Mara parecía estar a punto de lanzar una réplica indignada, pero Louis la interrumpió en seco. «Mara, aquí nadie se preocupa por las tradiciones. Mi hermana puede vestirse como le plazca. Si no lo apruebas, mejor busca en otro sitio».
Con Louis, el tono de Mara se suavizó al instante. "Louis, siempre dices lo que piensas, ¿verdad?"
Ese cambio de actitud tan natural no se le escapó a Elena, quien arqueó una ceja con silenciosa diversión. Así que su ropa nunca había sido el verdadero problema; las críticas de Mara claramente iban dirigidas solo a ella.
Antes de que la tensión aumentara aún más, una mujer de mediana edad y rasgos apacibles intervino, con la esperanza de mantener la paz. «Louis, tu tía abuela es una fiel a la tradición. Intenta no tomarte sus comentarios como algo personal».
A su lado, el hombre de mediana edad intervino sin dudarlo: "Exactamente".
Dirigiéndose a Elena, Jolie ofreció una breve presentación: «Ellos son tu tío Kylo y tu tía Lisette».
Elena respondió con un cortés asentimiento en su dirección.
Con una sonrisa amable, Lisette Welch dirigió su atención a Jolie. «Jolie, el parecido entre tú y Elena es asombroso. Ambas están despampanantes». Sin previo aviso, cambió de tema. «Elena, ¿ya te comprometiste? Debes de tener muchos admiradores. Da la casualidad de que tengo un sobrino de tu edad; si sigues soltera, me encantaría presentarte a alguien».
Un escalofrío recorrió la respuesta de Elena. «No, gracias. No me interesan las citas a ciegas».
Sin inmutarse, Lisette insistió: "La felicidad suele venir de un buen matrimonio, querida. ¿No crees que ya es hora...?"
Jeffry la interrumpió, interrumpiéndola a media frase con un tono monótono. «Ya basta, Lisette. Las decisiones de Elena sobre el matrimonio son solo suyas. En nuestra familia, sabemos cómo cuidar de los nuestros».
La expresión alegre de Lisette se desvaneció y su sonrisa vaciló en un instante.
Al otro lado de la habitación, Mara clavó la mirada en Elena, preparándose para otra reprimenda. De repente, un grito agudo resonó desde el piso superior, interrumpiendo la conversación. "¡No me voy! ¡Quiero jugar! ¡No me toques!"
Sin aliento y visiblemente agotado, un sirviente bajó corriendo la escalera. "¡Señora Harper, un niño entró corriendo en la habitación de la señorita Harper!"
Un tono tembloroso y furioso tiñó las palabras de la sirvienta. «El chico se enfureció con las cosas de la señorita Harper; ¡rompió su maquillaje por todas partes! ¡Incluso tiró su perfume, y ahora sus bocetos están arruinados con garabatos!»

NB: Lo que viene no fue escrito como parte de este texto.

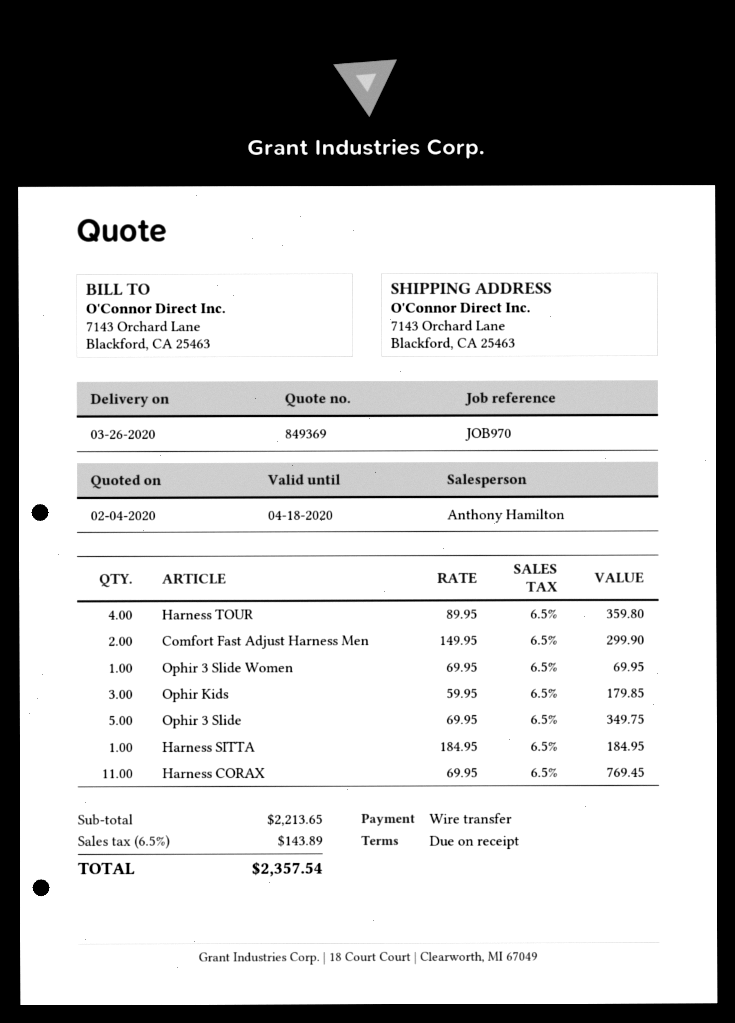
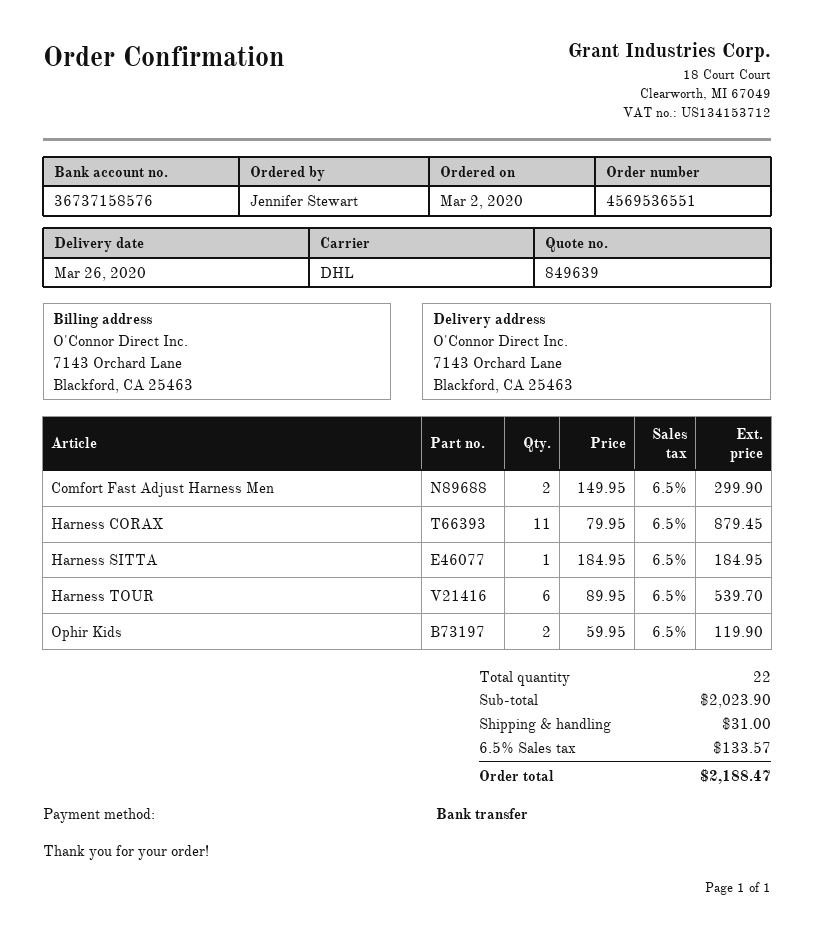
quote number: 849369 -> 849639
Harness TOUR: 4 x 89.95 = 359.80 -> 6 x 89.95 = 539.70
Ophir 3 Slide Women: 1 x 69.95 = 69.95 -> none
Ophir Kids: 3 x 59.95 = 179.85 -> 2 x 59.95 = 119.90
Ophir 3 Slide: 5 x 69.95 = 349.75 -> none
Harness CORAX: 11 x 69.95 = 769.45 -> 11 x 79.95 = 879.45
subtotal: 2213.65 -> 2023.90
shipping: none -> 31.00
tax: 6.5% = 143.89 -> 6.5% = 133.57
total: 2357.54 -> 2188.47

Mara se levantó de un salto, alarmada, pálida de la sorpresa. "¿Qué le has hecho a mi querido nieto? ¡Mujer malvada! ¿Qué le has hecho?"
Con el pánico impulsando sus pasos, corrió hacia las escaleras, mientras Kylo y Lisette luchaban por mantener el ritmo.
Los miembros de la familia Harper corrieron tras ellos, ansiosos y tensos.
Al abrir la puerta de la habitación de Elena, se reveló una escena de destrucción total. Frascos de base de maquillaje rotos se habían caído del tocador, manchando la alfombra personalizada que la propia Jolie había elegido.
Los labiales estaban rotos, sus rastros manchados manchaban el escritorio en un caos. El aroma a perfume derramado flotaba en el aire, emanando del baño, mientras que el mueble de perfumes, antes lleno, permanecía vacío y desolado.
Los cajones que debían proteger los borradores de diseño de Elena ahora estaban abiertos, con páginas arrancadas y vandalizadas, algunas tan manchadas con lápiz labial que no quedaba ni una sola línea de los diseños originales.
Entre los escombros, el culpable, el nieto de Mara, yacía despatarrado en el suelo, gimiendo y pataleando. En cuanto el sirviente se atrevió a acercarse, atacó, blandiendo su manita y asestando un golpe. "¡Eres malo! ¡Te voy a dar una buena paliza!"
A Mara se le encogió el corazón al ver las lágrimas de su nieto. "Ay, cariño, ¿quién te acosó?"
Envalentonado por la presencia de su abuela, Brody Welch se irguió, con la barbilla al frente. Señaló con el dedo a la criada. "¡Era ella! ¡Abuela, hazla pagar! ¡No me dejaba dibujar!"